I want to share with you that I actually went to grad school a few years after my experience to pursue my Masters in Social Work. I graduated in 2002 and my "dream" was to be an exit counselor for people in these cultic groups. Of course, there aren't many jobs for exit counselors, so I just worked with hurting people for a while. I then took a detour from traditional social work and have been in the field of education for the past 7 years. Very recently (within the past week actually) I feel God calling me to take up social work again and pursue the LCSW credential in the state where I now live. Your comment is encouraging to me, as your story reminds me why I pursued that profession to begin with.

God bless you and I will keep you in mind as I pursue my license.

Renee said...

Hello Jennifer and anonymous;

Been a while since I've been around - my whole family was in a car accident on Easter Sunday - but anyways.

I'm sorry to hear about your experiances in these seriously messed up churches. I too was in a cult type religious group once - but my experiance was not like yours.

Jen - I'm glad you are going ahead to pursue your Masters in Social Work. I think it's true so many people need help out of these types of situations. And yes; I think many of us would be surprised at a lot of "churches" dirty little secrets.

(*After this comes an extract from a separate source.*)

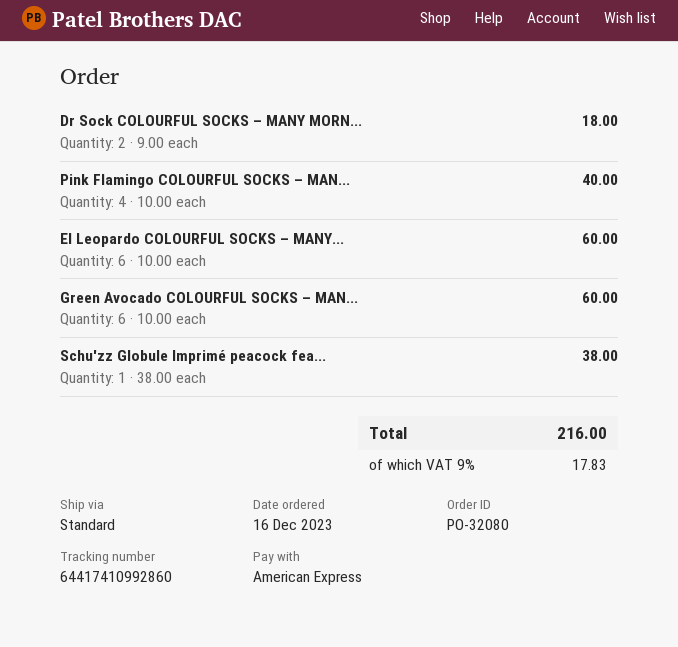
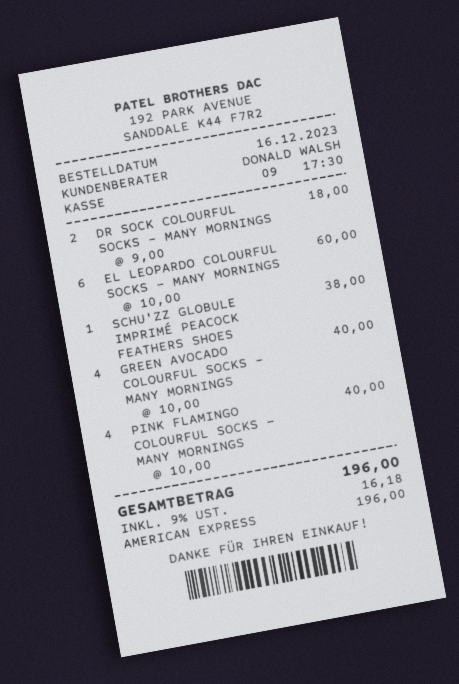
Green Avocado COLOURFUL SOCKS – MAN...: 6 x 10.00 = 60.00 -> 4 x 10.00 = 40.00
tax: 9% = 17.83 -> 9% = 16.18
total: 216.00 -> 196.00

Any how; as far as churches go - I'm pretty happy where I am. I'm in an Orthodox Presbyterian church and this particular church is one of the few I've been too who's actually endevered to help me with my Autistic child as oppsed to accusing me for his behaviors. That is another area I think people get stuck in legalism - tryig to have the perfect looking family. All the kids are all lined up - nicely dressed and well behaved. (While mine is running around like a maniac - lol. That used to bother me a lot - but it doesn't so much any more.)

So yes, I think we have to be more greatful for the "good" churches - even the "mediochor" (sp?) ones for that matter!

Any ways - what a grace it really is that we aren't lost in these types of experiances!